Sir Graham Balfour (2 December 1858 – 26 October 1929) was a noted educationalist, author and son of Surgeon General Thomas Graham Balfour. He lived near his cousin, Robert Louis Stevenson during the final years of Stevenson's life, and went on to write a biography of him. After writing a few books, he spent time on education administration, including managing the education system of Staffordshire.

==Biography==
Balfour was born in Chelsea, London on 2 December 1858 and christened as Thomas Graham Balfour, only son of his parents. His father, also Thomas Graham Balfour, was a Surgeon-General (United Kingdom) and his mother was Georgina Prentice of Armagh. Despite suffering ill health, Balfour attended Marlborough College and later, Worcester College, Oxford and in 1880 gained a degrees in Classical Moderations and in 1882 literae humaniores. He was also won awards for his rifle shooting.

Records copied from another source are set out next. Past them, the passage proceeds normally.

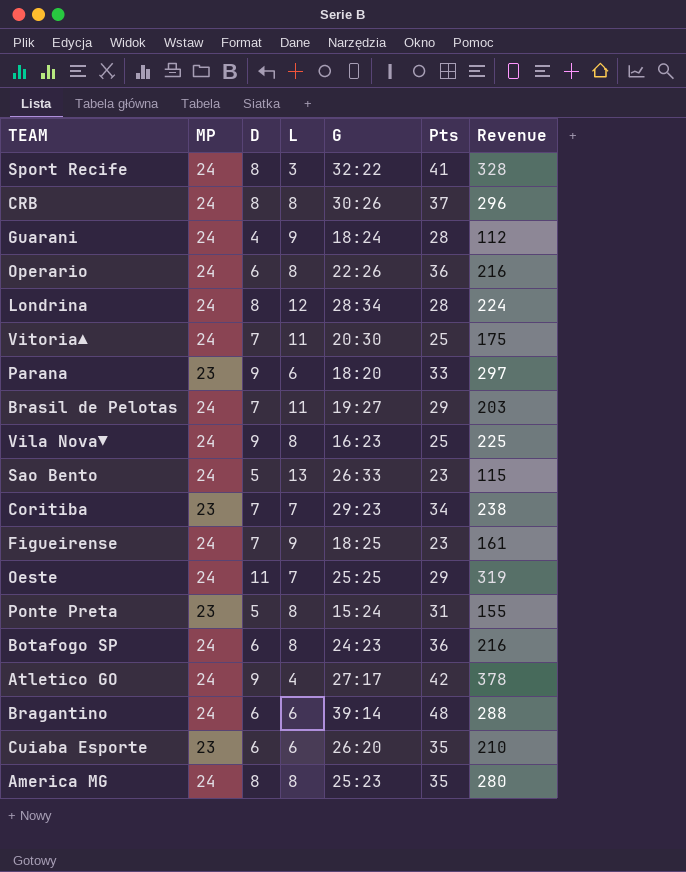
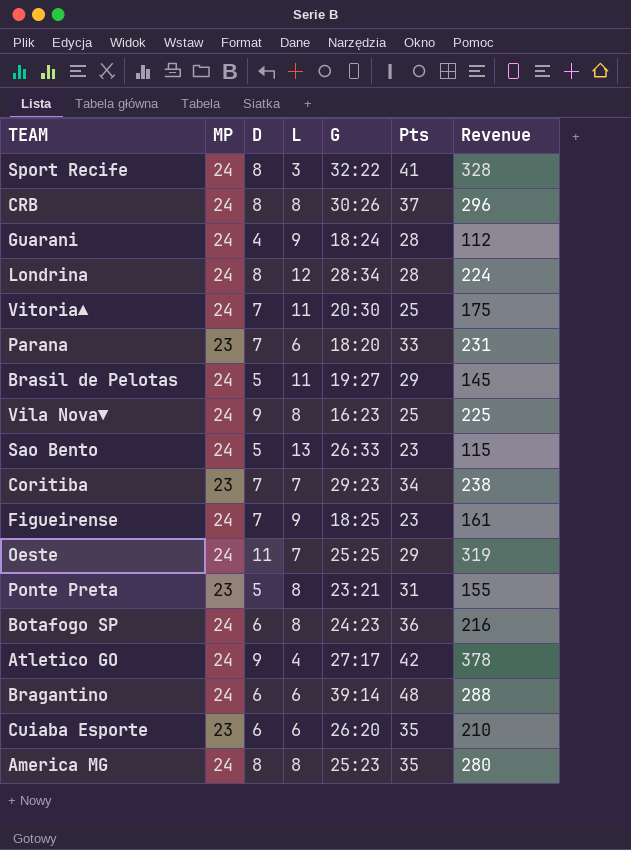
row Operario: 24 | 6 | 8 | 22:26 | 36 | 216 -> none
Parana | D: 9 -> 7
Parana | Revenue: 297 -> 231
Brasil de Pelotas | D: 7 -> 5
Brasil de Pelotas | Revenue: 203 -> 145
Ponte Preta | G: 15:24 -> 23:21

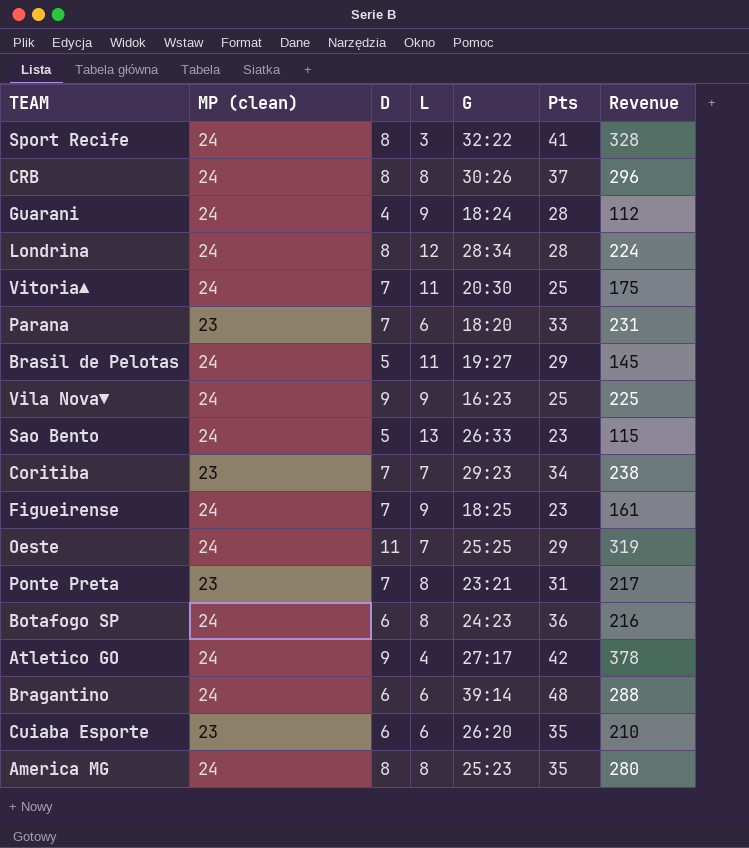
column name: MP -> MP (clean)
Vila Nova▼ | L: 8 -> 9
Ponte Preta | D: 5 -> 7
Ponte Preta | Revenue: 155 -> 217

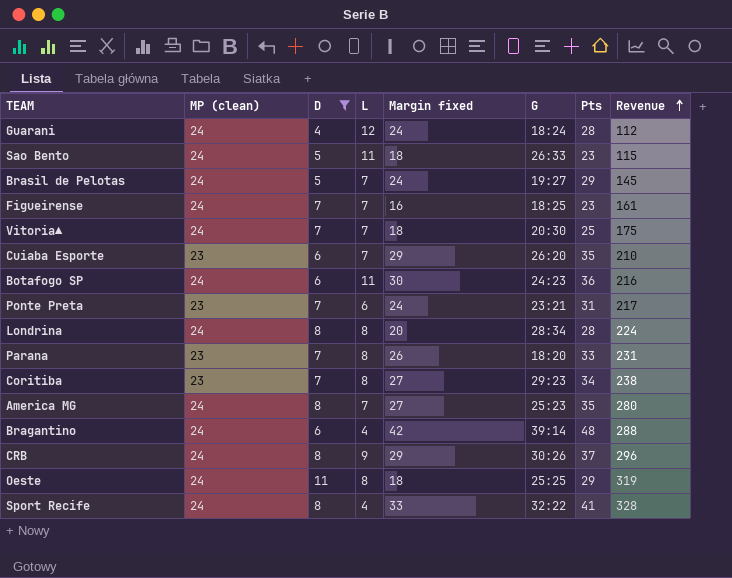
filter: none -> D != 9
row order: none -> Revenue ascending
column Margin fixed | formula: none -> [Pts] - [D]
Guarani | L: 9 -> 12
Sao Bento | L: 13 -> 11
Brasil de Pelotas | L: 11 -> 7
Figueirense | L: 9 -> 7
Vitoria▲ | L: 11 -> 7
Cuiaba Esporte | L: 6 -> 7
Botafogo SP | L: 8 -> 11
Ponte Preta | L: 8 -> 6
Londrina | L: 12 -> 8
Parana | L: 6 -> 8
Coritiba | L: 7 -> 8
America MG | L: 8 -> 7
Bragantino | L: 6 -> 4
CRB | L: 8 -> 9
Oeste | L: 7 -> 8
Sport Recife | L: 3 -> 4

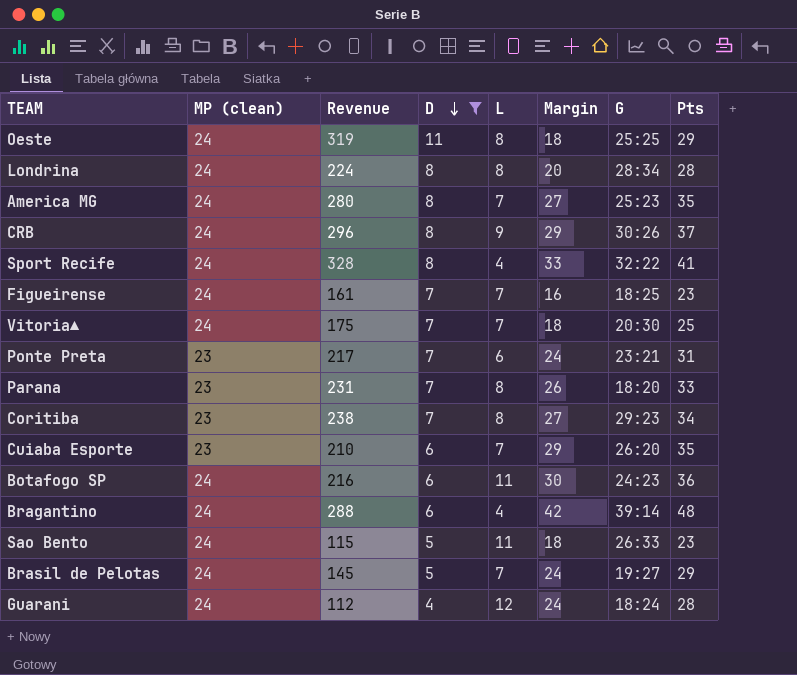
row order: Revenue ascending -> D descending
column Revenue | position: 8 -> 3
column name: Margin fixed -> Margin

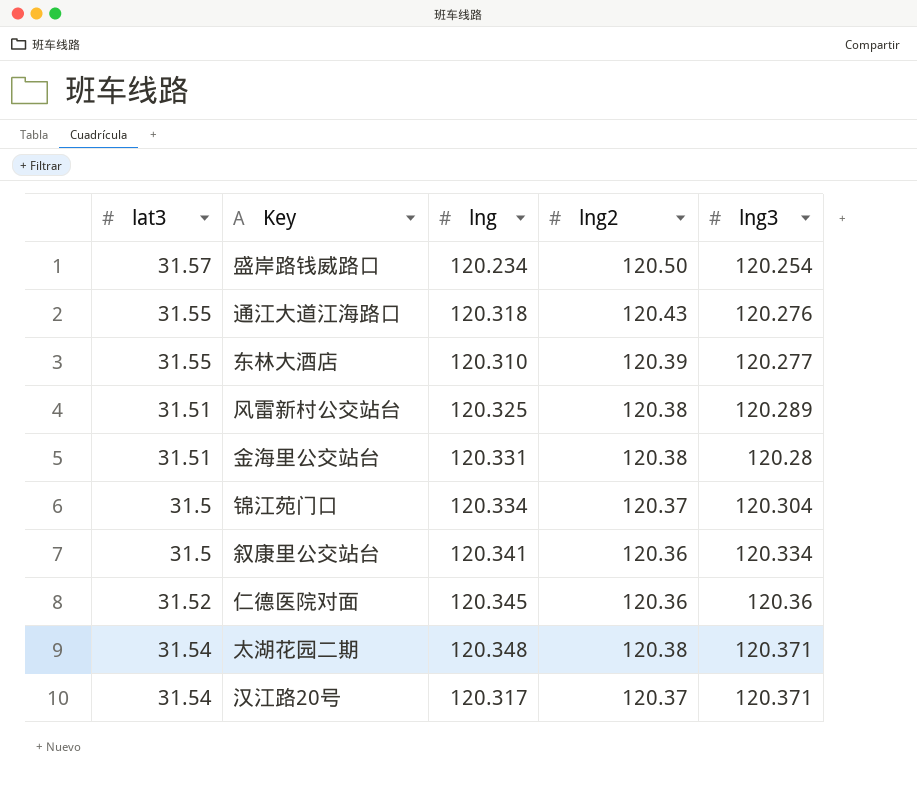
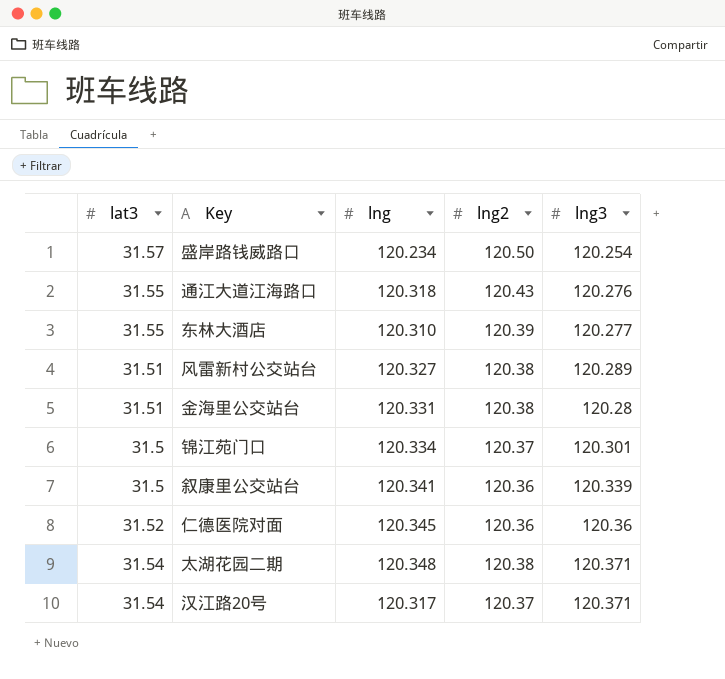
风雷新村公交站台 | lng: 120.325 -> 120.327
锦江苑门口 | lng3: 120.304 -> 120.301
叙康里公交站台 | lng3: 120.334 -> 120.339

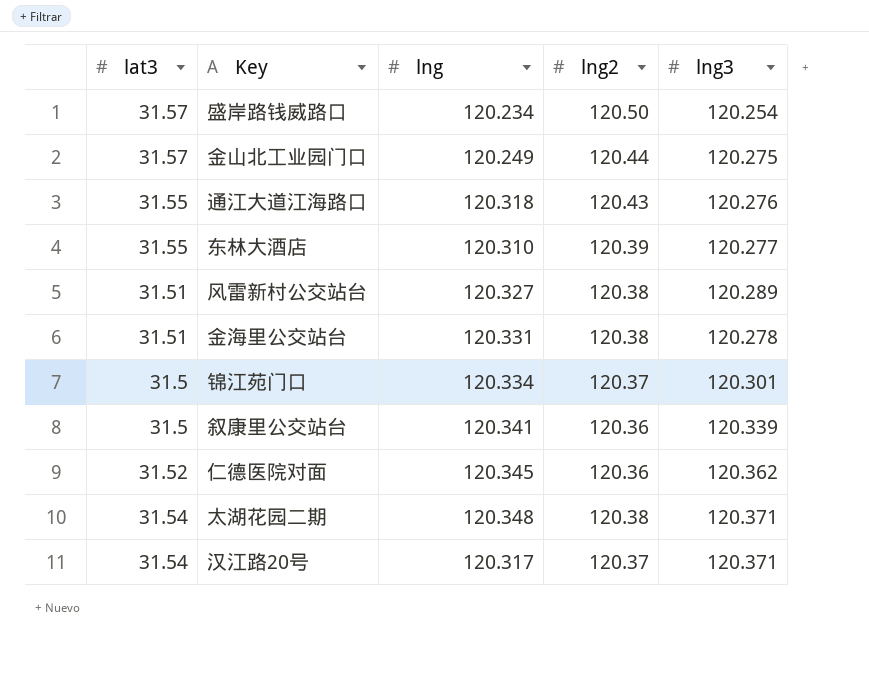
row 金山北工业园门口: none -> 31.57 | 120.249 | 120.44 | 120.275
金海里公交站台 | lng3: 120.28 -> 120.278
仁德医院对面 | lng3: 120.36 -> 120.362

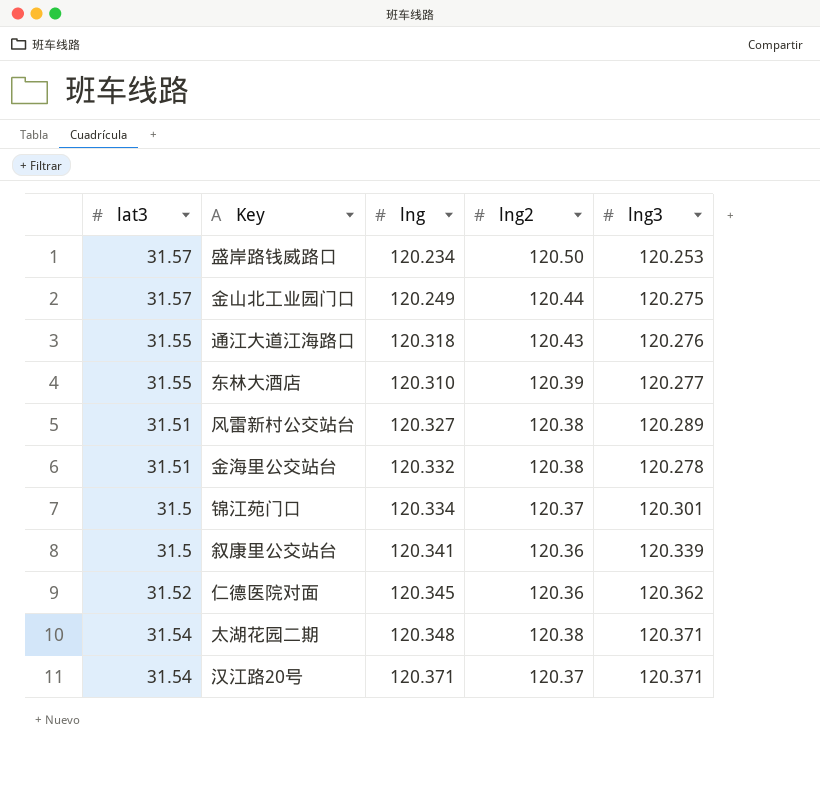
盛岸路钱威路口 | lng3: 120.254 -> 120.253
金海里公交站台 | lng: 120.331 -> 120.332
汉江路20号 | lng: 120.317 -> 120.371

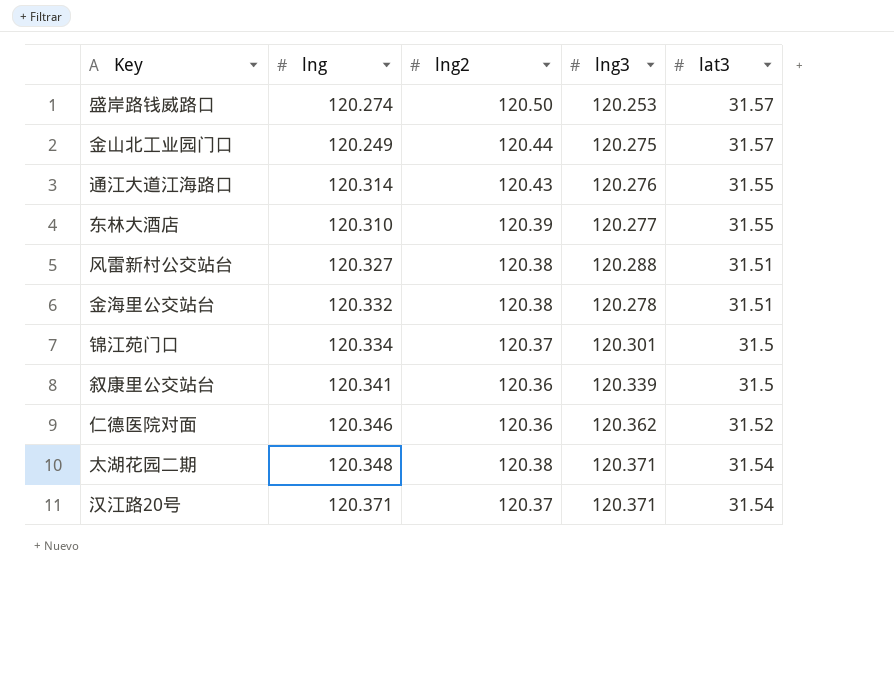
column lat3 | position: 1 -> 5
盛岸路钱威路口 | lng: 120.234 -> 120.274
通江大道江海路口 | lng: 120.318 -> 120.314
风雷新村公交站台 | lng3: 120.289 -> 120.288
仁德医院对面 | lng: 120.345 -> 120.346

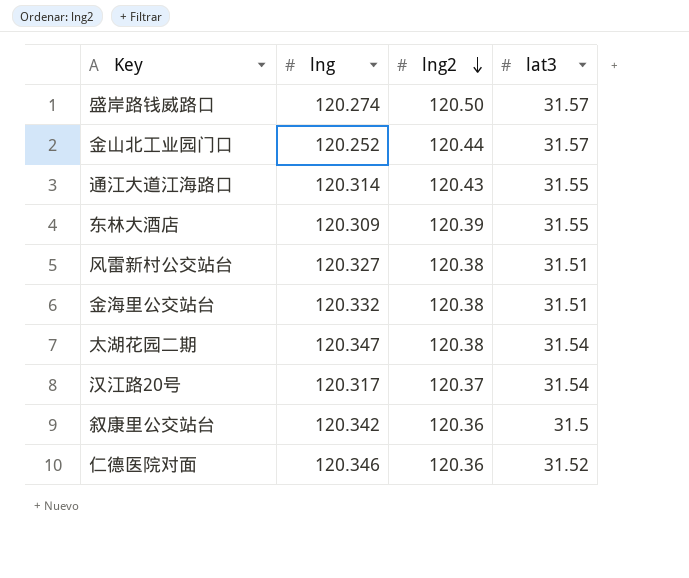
row order: none -> lng2 descending
column lng3 | position: 4 -> none
row 锦江苑门口: 120.334 | 120.37 | 120.301 | 31.5 -> none
金山北工业园门口 | lng: 120.249 -> 120.252
东林大酒店 | lng: 120.310 -> 120.309
太湖花园二期 | lng: 120.348 -> 120.347
汉江路20号 | lng: 120.371 -> 120.317
叙康里公交站台 | lng: 120.341 -> 120.342

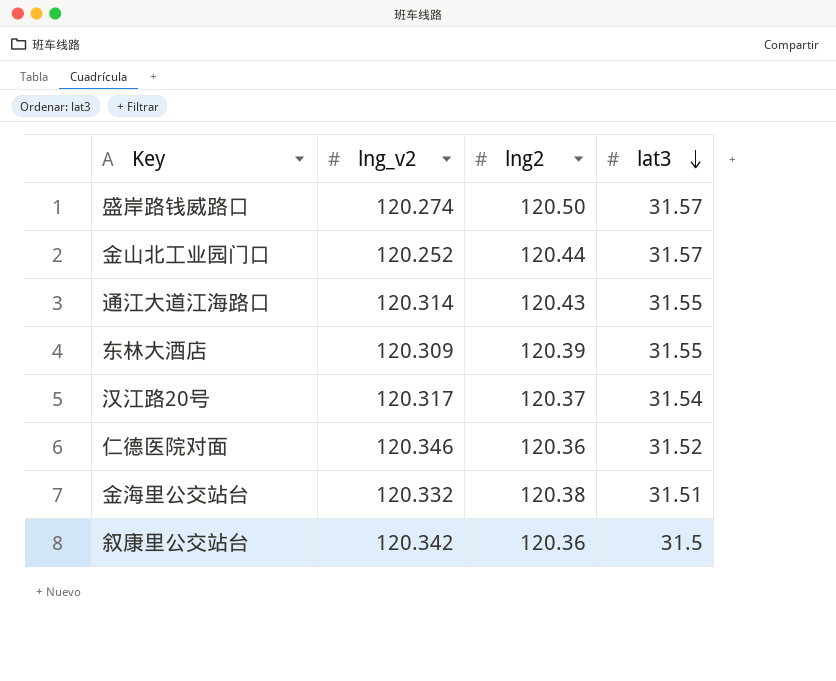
row order: lng2 descending -> lat3 descending
column name: lng -> lng_v2
row 风雷新村公交站台: 120.327 | 120.38 | 31.51 -> none
row 太湖花园二期: 120.347 | 120.38 | 31.54 -> none

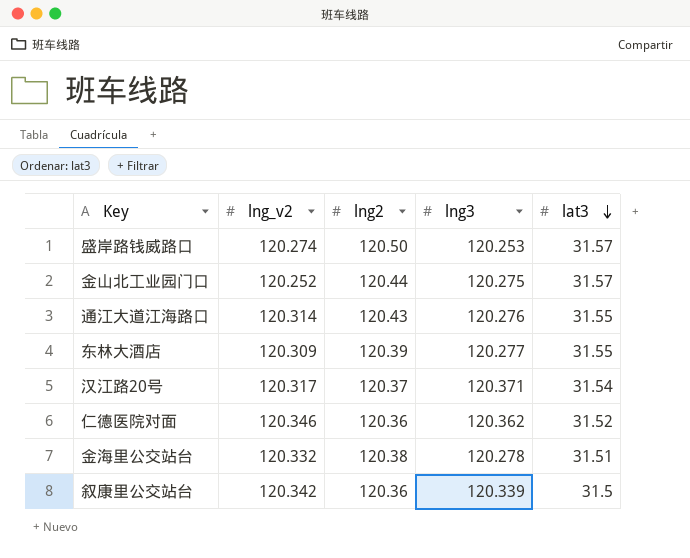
column lng3 | position: none -> 4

He became an Inner Temple barrister in 1885. From May 1885 he resided with and tutored Frank Russell, 2nd Earl Russell, after Russell's sending down from Oxford, accompanying him on a six-month tour of the US between Oct 1885 and May 1886. By 1891, after his parents had died, he moved to Vailima, Samoa, to live near his cousin Robert Louis Stevenson. Stevenson died in 1894, so Balfour returned to England. He married Rhoda Brooke, daughter of Leonard Dobbin Brooke of Birkenhead in 1896 and the couple had two sons, one of whom was Michael Balfour.

During the early 1900s, he was general director of education for Staffordshire while the entire education system was being remodelled at central government. The system he put in place was used as an example for to the rest of the country. He was knighted in 1917, and served in a few government posts encouraging education. Balfour died on 26 October 1929.

==Publications==
Balfour contributed a chapter in Charles Booth's Life and Labour of the People in London regarding life in Battersea 1891–1903. His 1898 publication Educational Systems of Great Britain and Ireland became a "standard work in its field".

===Bibliography===
- Balfour, Graham (1889). "Life and Labour of the People in London (1891–1903)"
- Balfour, Graham (1898). "His Educational Systems of Great Britain and Ireland"
- Balfour, Graham (1901). "The Life of Robert Louis Stevenson"
- Balfour, Graham (1913). "Ten Years of Staffordshire Education, 1903–1913"

==Legacy==
Sir Graham Balfour School, Stafford and Sir Graham Balfour School, Cambodia are named after Balfour.